What the exercise asks | Which lines of the entries below include "DOUBLE"? List them all.

*** Excerpted records ***

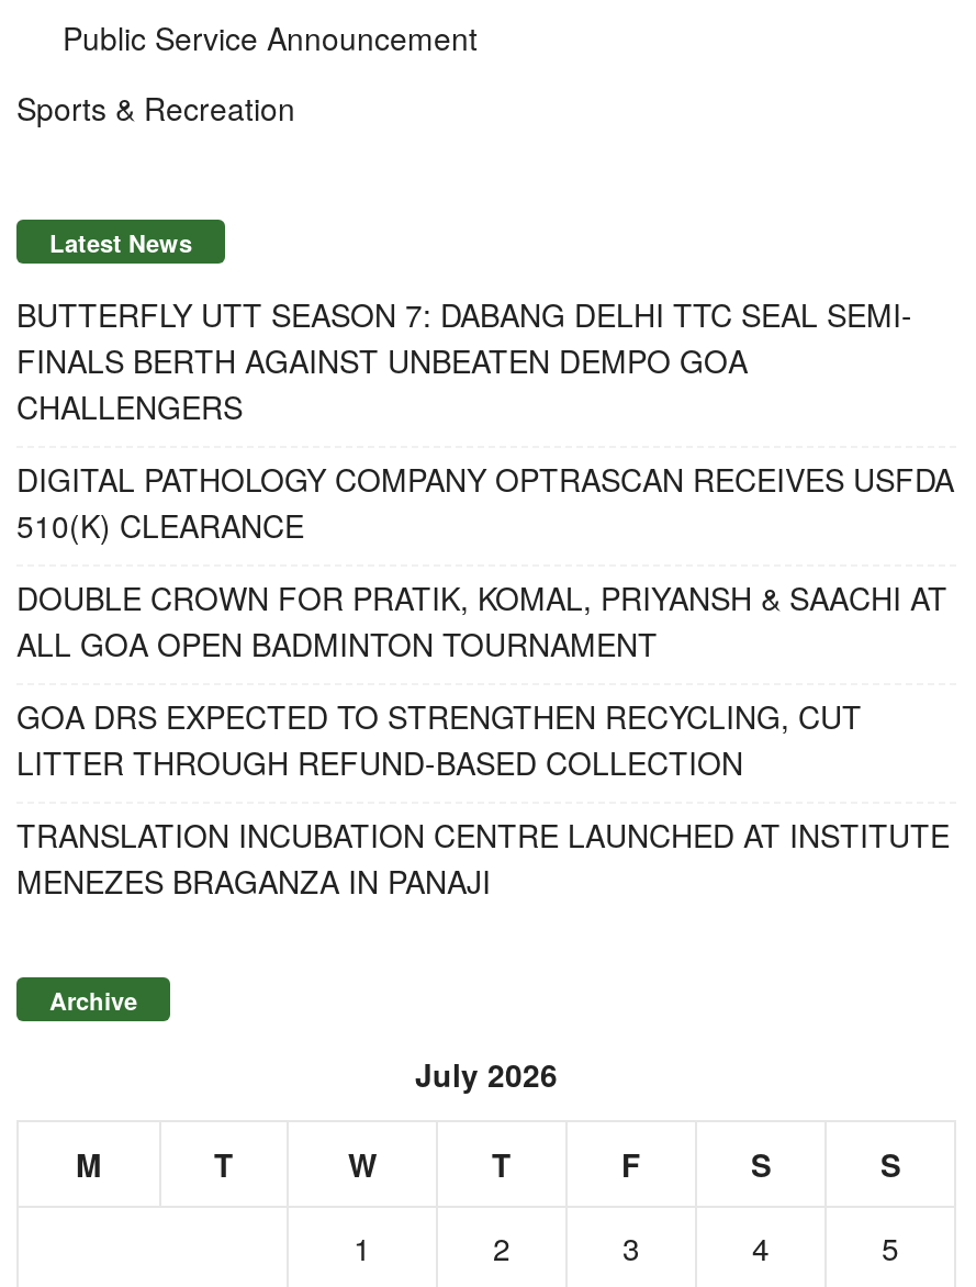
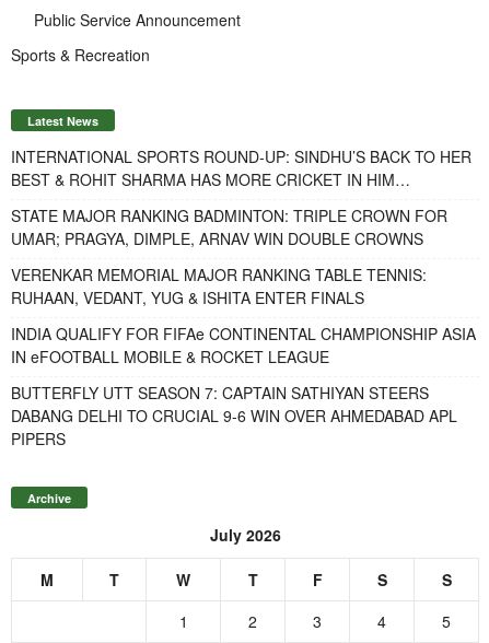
[16,291,912,427] BUTTERFLY UTT SEASON 7: DABANG DELHI TTC SEAL SEMI- | FINALS BERTH AGAINST UNBEATEN DEMPO GOA | CHALLENGERS -> [11,146,471,191] INTERNATIONAL SPORTS ROUND-UP: SINDHU’S BACK TO HER | BEST & ROHIT SHARMA HAS MORE CRICKET IN HIM…
[16,456,954,546] DIGITAL PATHOLOGY COMPANY OPTRASCAN RECEIVES USFDA | 510(K) CLEARANCE -> [11,205,447,250] STATE MAJOR RANKING BADMINTON: TRIPLE CROWN FOR | UMAR; PRAGYA, DIMPLE, ARNAV WIN DOUBLE CROWNS
[16,574,947,664] DOUBLE CROWN FOR PRATIK, KOMAL, PRIYANSH & SAACHI AT | ALL GOA OPEN BADMINTON TOURNAMENT -> [11,264,427,309] VERENKAR MEMORIAL MAJOR RANKING TABLE TENNIS: | RUHAAN, VEDANT, YUG & ISHITA ENTER FINALS
[16,693,862,783] GOA DRS EXPECTED TO STRENGTHEN RECYCLING, CUT | LITTER THROUGH REFUND-BASED COLLECTION -> [11,323,476,368] INDIA QUALIFY FOR FIFAe CONTINENTAL CHAMPIONSHIP ASIA | IN eFOOTBALL MOBILE & ROCKET LEAGUE
[16,812,950,902] TRANSLATION INCUBATION CENTRE LAUNCHED AT INSTITUTE | MENEZES BRAGANZA IN PANAJI -> [11,382,457,450] BUTTERFLY UTT SEASON 7: CAPTAIN SATHIYAN STEERS | DABANG DELHI TO CRUCIAL 9-6 WIN OVER AHMEDABAD APL | PIPERS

*** End of Excerpted records ***

Task answer |
[16,456,954,546] DIGITAL PATHOLOGY COMPANY OPTRASCAN RECEIVES USFDA | 510(K) CLEARANCE -> [11,205,447,250] STATE MAJOR RANKING BADMINTON: TRIPLE CROWN FOR | UMAR; PRAGYA, DIMPLE, ARNAV WIN DOUBLE CROWNS
[16,574,947,664] DOUBLE CROWN FOR PRATIK, KOMAL, PRIYANSH & SAACHI AT | ALL GOA OPEN BADMINTON TOURNAMENT -> [11,264,427,309] VERENKAR MEMORIAL MAJOR RANKING TABLE TENNIS: | RUHAAN, VEDANT, YUG & ISHITA ENTER FINALS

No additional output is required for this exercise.